今、この子は苦しみから解放されたのだ。これが正解だったのか? シュートは目を開けず、顔も向けず、唸るように聞いた。
「ソラト……、こんなのが正解なんですか」
「正解か。うーん、分からんな。ただ、今の俺たちの能力でできる最善の手段は、おそらくこれだった」
シュートはだんだん、ソラトが冷静に返事をすることに、イライラしてきた。どうして、こんな状況で、そこまで落ち着いていられるのだろう。理解に苦しむ。
「分からない? おそらく? そんな考えで、簡単に命が奪えるんですか!」
シュートはひざまずいたまま、顔をあげた。そしてソラトの姿を見て、絶句した。変身を解き細身のおじさんへと戻ったソラトは、左手を血に塗らし、突っ立っていた。キメラの首を切断した左手だ。その手からは、血が未だに、ぽたぽたと垂れている。

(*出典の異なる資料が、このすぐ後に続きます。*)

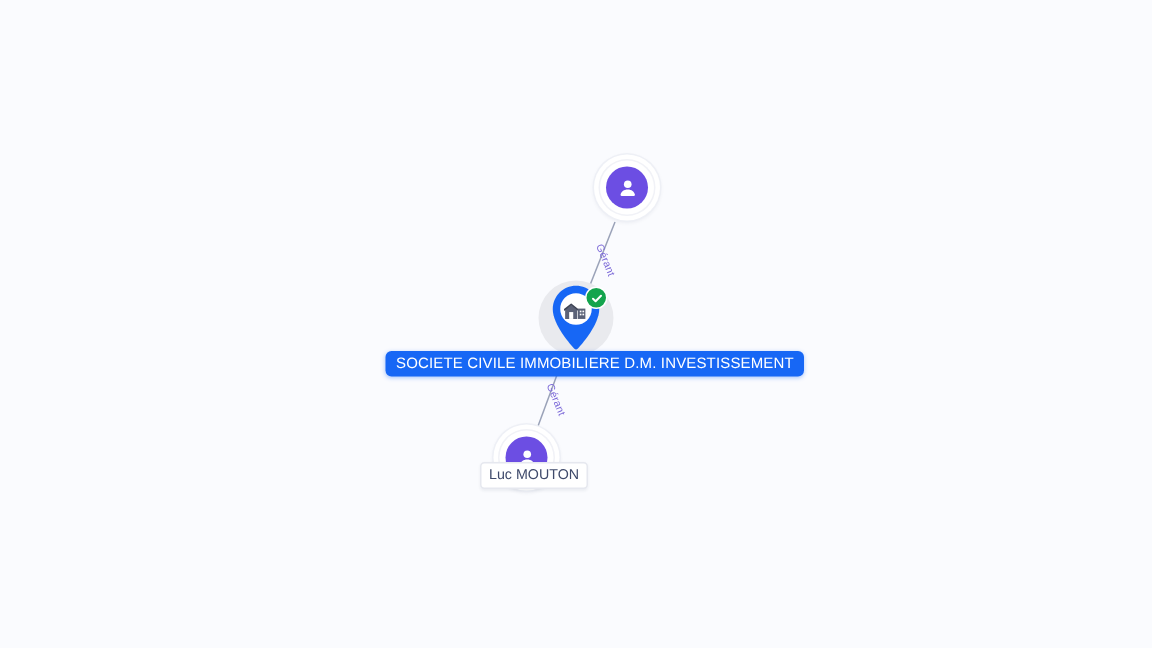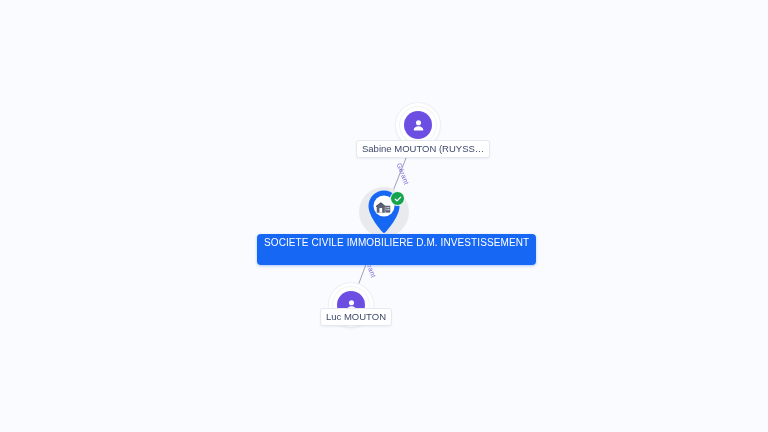--- a/index.html
+++ b/index.html
@@ -122,21 +122,21 @@
     border: 1.5px solid #ffffff;
     display: flex;
     align-items: center;
     justify-content: center;
   }
   .company-badge svg { display: block; }
 
   
   .company-label {
     position: absolute;
-    height: 31px;
+    height: 17px;
     line-height: 17px;
     padding: 0 7px;
     background: #1767f5;
     border-radius: 4px;
     color: #ffffff;
     font-size: 10px;
     letter-spacing: 0.1px;
     white-space: nowrap;
     box-shadow: 0 1px 3px rgba(23,103,245,0.35);
   }
@@ -160,21 +160,20 @@
   <div class="person-node" style="left:396px; top:103px;">
     <div class="person-halo"></div>
     <div class="person-ring"></div>
     <div class="person-disc">
       <svg width="17" height="17" viewBox="0 0 24 24" fill="#ffffff" xmlns="http://www.w3.org/2000/svg">
         <circle cx="12" cy="8.2" r="3.6"></circle>
         <path d="M12 13.2c-3.6 0-6.3 2.1-6.8 4.9-.1.6.4 1.1 1 1.1h11.6c.6 0 1.1-.5 1-1.1-.5-2.8-3.2-4.9-6.8-4.9z"></path>
       </svg>
     </div>
   </div>
-  <div class="person-label" style="left:356px; top:140px;">Sabine MOUTON (RUYSS…</div>
 
   <div class="company-node" style="left:359px; top:187px;">
     <div class="company-halo"></div>
     <div class="company-pin">
       <svg width="36" height="46" viewBox="0 0 36 46" xmlns="http://www.w3.org/2000/svg">
         <path d="M18 1.5C9.4 1.5 2.5 8.4 2.5 17c0 10.6 12.4 24.4 14.4 26.5.6.6 1.6.6 2.2 0C21.1 41.4 33.5 27.6 33.5 17 33.5 8.4 26.6 1.5 18 1.5z" fill="#1767f5"></path>
         <circle cx="18" cy="17" r="10.5" fill="#ffffff"></circle>
       </svg>
     </div>
 

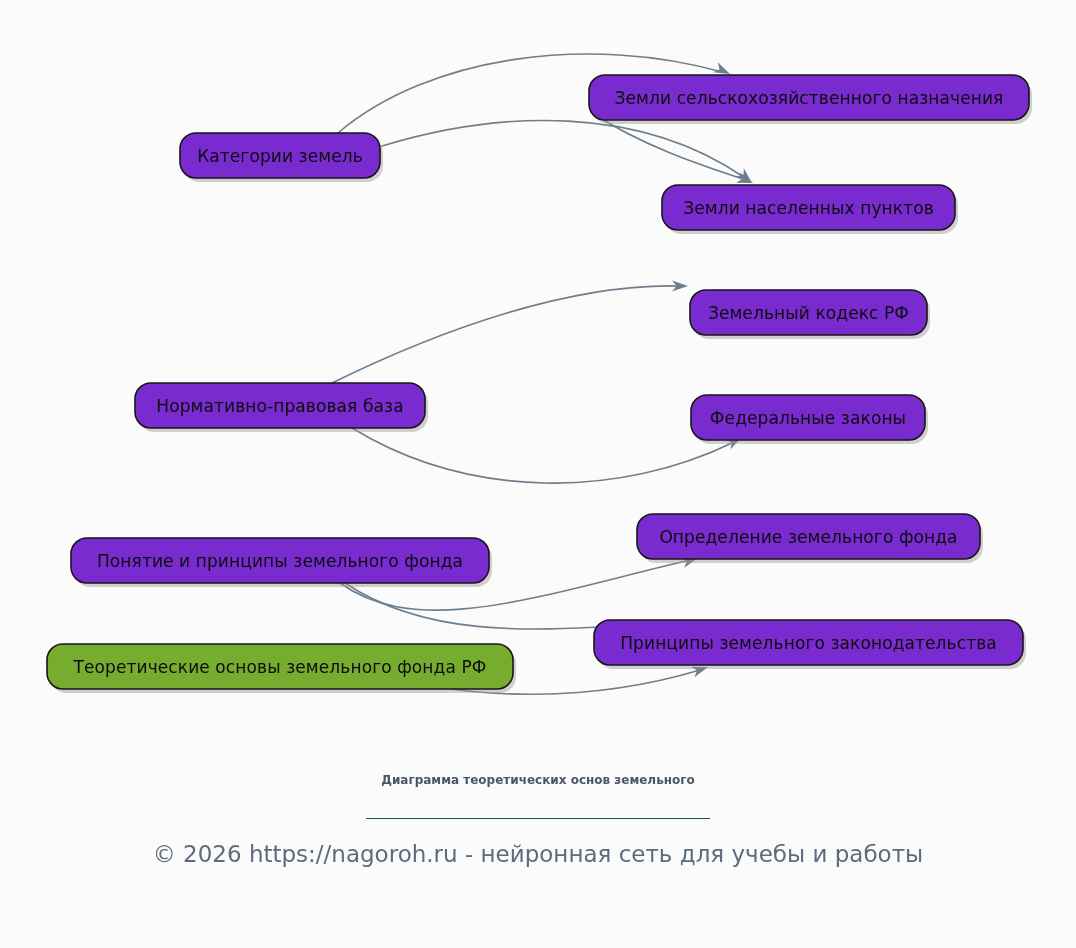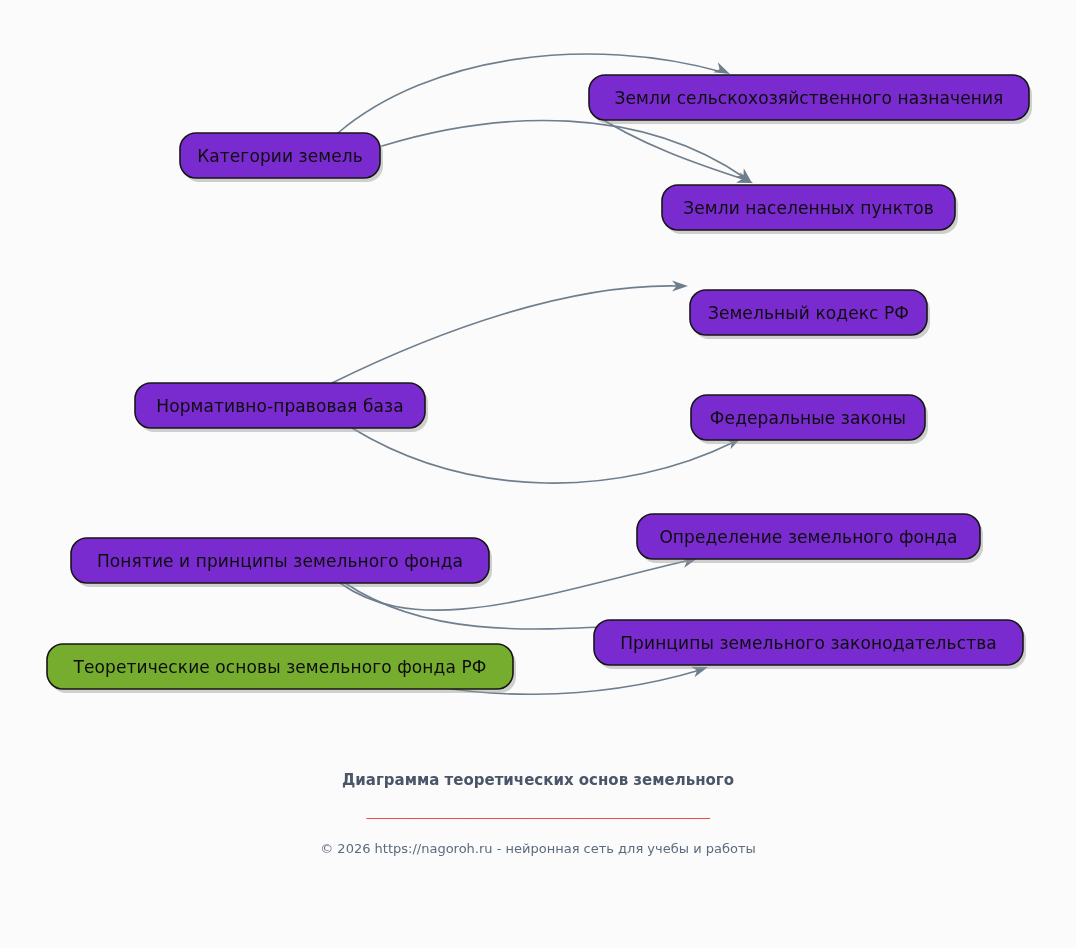--- a/index.html
+++ b/index.html
@@ -57,39 +57,39 @@
   }
   .caption-wrap {
     position: absolute;
     left: 0;
     top: 770px;
     width: 1076px;
     text-align: center;
   }
   .caption-title {
     font-family: "DejaVu Sans", sans-serif;
-    font-size: 15px;
+    font-size: 12px;
     font-weight: bold;
     color: #4a5568;
     line-height: 21px;
     width: 470px;
     margin: 0 auto;
   }
   .caption-rule {
     font-family: "DejaVu Sans", sans-serif;
     font-size: 15px;
-    color: #ef4444;
+    color: #14532d;
     letter-spacing: -0.5px;
     margin-top: 10px;
     white-space: nowrap;
     overflow: hidden;
   }
   .caption-credit {
     font-family: "DejaVu Sans", sans-serif;
-    font-size: 13px;
+    font-size: 23px;
     color: #5c6b7d;
     margin-top: 22px;
   }
 </style>
 </head>
 <body>
 
 <div id="canvas">
   <svg id="graph-svg" viewBox="0 0 1076 948">
       <g>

ソラトは泣いていた。うつろな瞳で、どこを見るでもなく。静かに、つつと涙を垂らしていた。平気なわけがない。平気なわけがなかったんだ。ただ、ソラトには、命を奪う罪悪感を背負うだけの覚悟があった。それだけの話だった。
突然、ソラトは大声を上げた。何かがはち切れたように。
「あー! なぜだー! なんでなんだよー!」
そのあと、「クソ」と呟いて、鼻をすすった。
シュートには、あの日のことが思い出されていた。
――ダメよお兄ちゃん……! 私から離れて……お願い……!――
シュートの腕の中で、もがいているマーシュ。あれが、愛する妹との、最後の会話だった。
シュートは泣き声の混じった声で、懺悔した。今更懺悔しても、マーシュや、キメラの少女が生き返るわけではない。それはシュート自身も分かっているが、声に出さずにはいられなかったのだ。シュート自身の、精神を保つために。

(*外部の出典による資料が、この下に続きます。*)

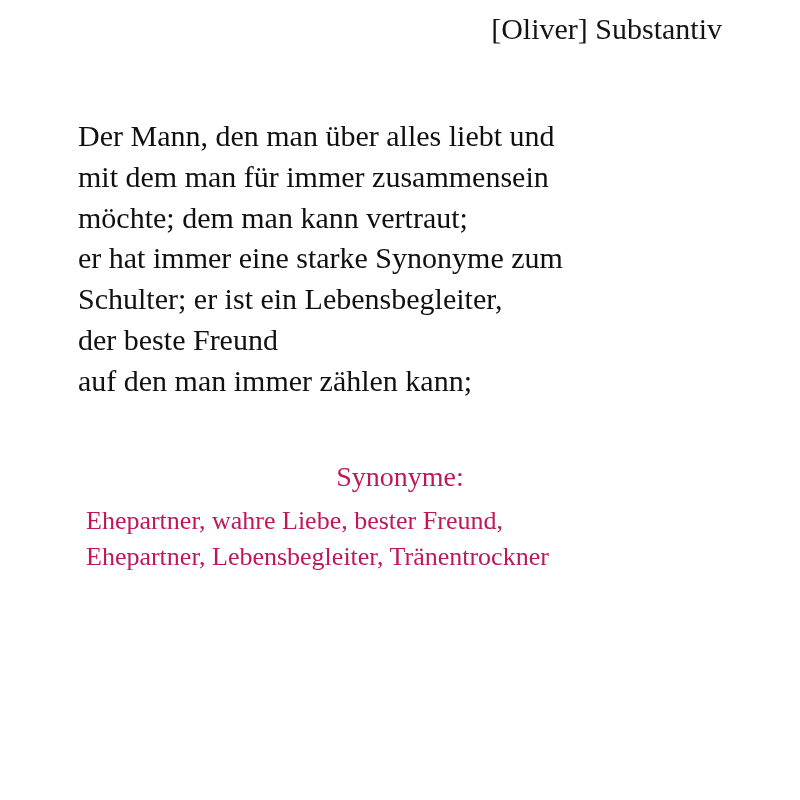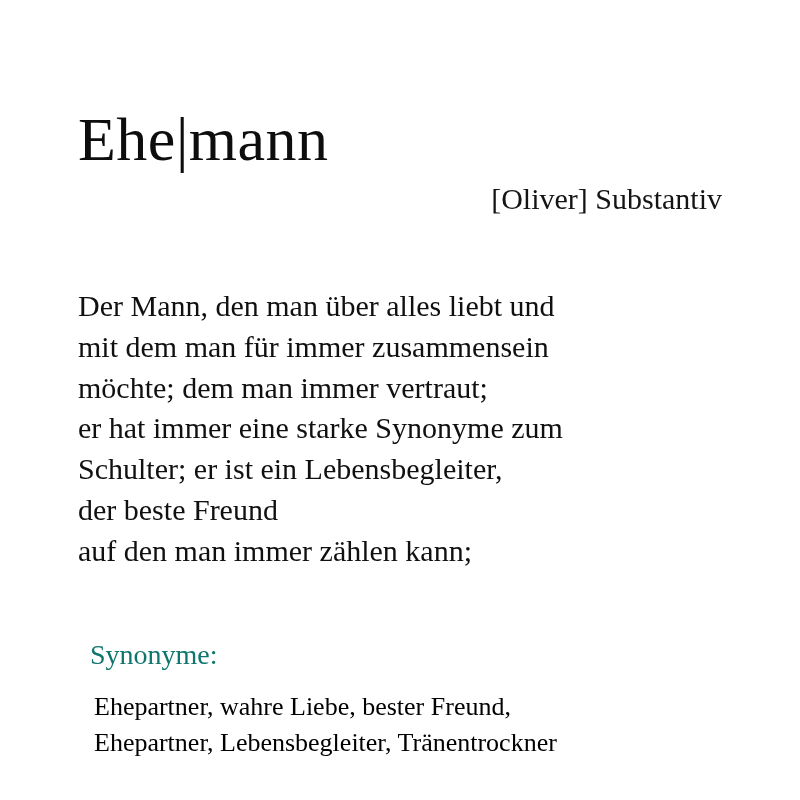--- a/index.html
+++ b/index.html
@@ -47,49 +47,49 @@
     color: #101010;
   }
   .definition .line {
     display: block;
     white-space: pre;
   }
   .synonyms-block {
     padding-top: 52px;
   }
   .synonyms-label {
-    margin: 12px;
+    margin: 4px;
     font-size: 28px;
     line-height: 1.35;
-    color: #0f766e;
+    color: #be185d;
+    text-align: center;
   }
   .synonyms-list {
-    margin: 16px;
+    margin: 8px;
     font-size: 26px;
     line-height: 1.38;
-    color: #000000;
+    color: #be185d;
   }
   .synonyms-list .line {
     display: block;
     white-space: pre;
   }
 </style>
 </head>
 <body>
 
 <div class="page">
 
-  <h1 class="headword">Ehe|mann</h1>
 
   <p class="subline">[Oliver] Substantiv</p>
 
   <div class="definition">
     <span class="line">Der Mann, den man über alles liebt und</span>
     <span class="line">mit dem man für immer zusammensein</span>
-    <span class="line">möchte; dem man immer vertraut;</span>
+    <span class="line">möchte; dem man kann vertraut;</span>
     <span class="line">er hat immer eine starke Synonyme zum</span>
     <span class="line">Schulter; er ist ein Lebensbegleiter,</span>
     <span class="line">der beste Freund</span>
     <span class="line">auf den man immer zählen kann;</span>
   </div>
 
   <div class="synonyms-block">
     <p class="synonyms-label">Synonyme:</p>
     <div class="synonyms-list">
       <span class="line">Ehepartner, wahre Liebe, bester Freund,</span>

「ソラト……、俺のせいだ。俺のせいでこの子は死んだ」
「違うよ、シュート」
「違わない。俺が骨を折って突き刺して、とどめを刺してしまったんです」
「違う。どのみち、この子はジェイニーの血に適合していなかった。過剰な変身に追いつけず、死んでいただろう。この子を殺したのはジェイニーだ。というより、俺だな。とどめを刺したのは俺だよ。
だから、君のせいじゃないんだよ」
「俺は、誰も救えませんでした。このキメラの子も……。妹のマーシュも。もうダメだ」
「そんなことはない、さっき、おじいさんを逃がしてあげただろう。そこで一人救った。それに、ザイラスとロデスから、ルーリーを守った。君は誰かを守ることができるんだよ」
ソラトはしゃがみこんで、シュートの肩を抱きしめてくれた。シュートはめそめそと泣いた。
「シュート君! ミスター・バナグラス!」
ルーリーが、走りながら駆けつけてきた。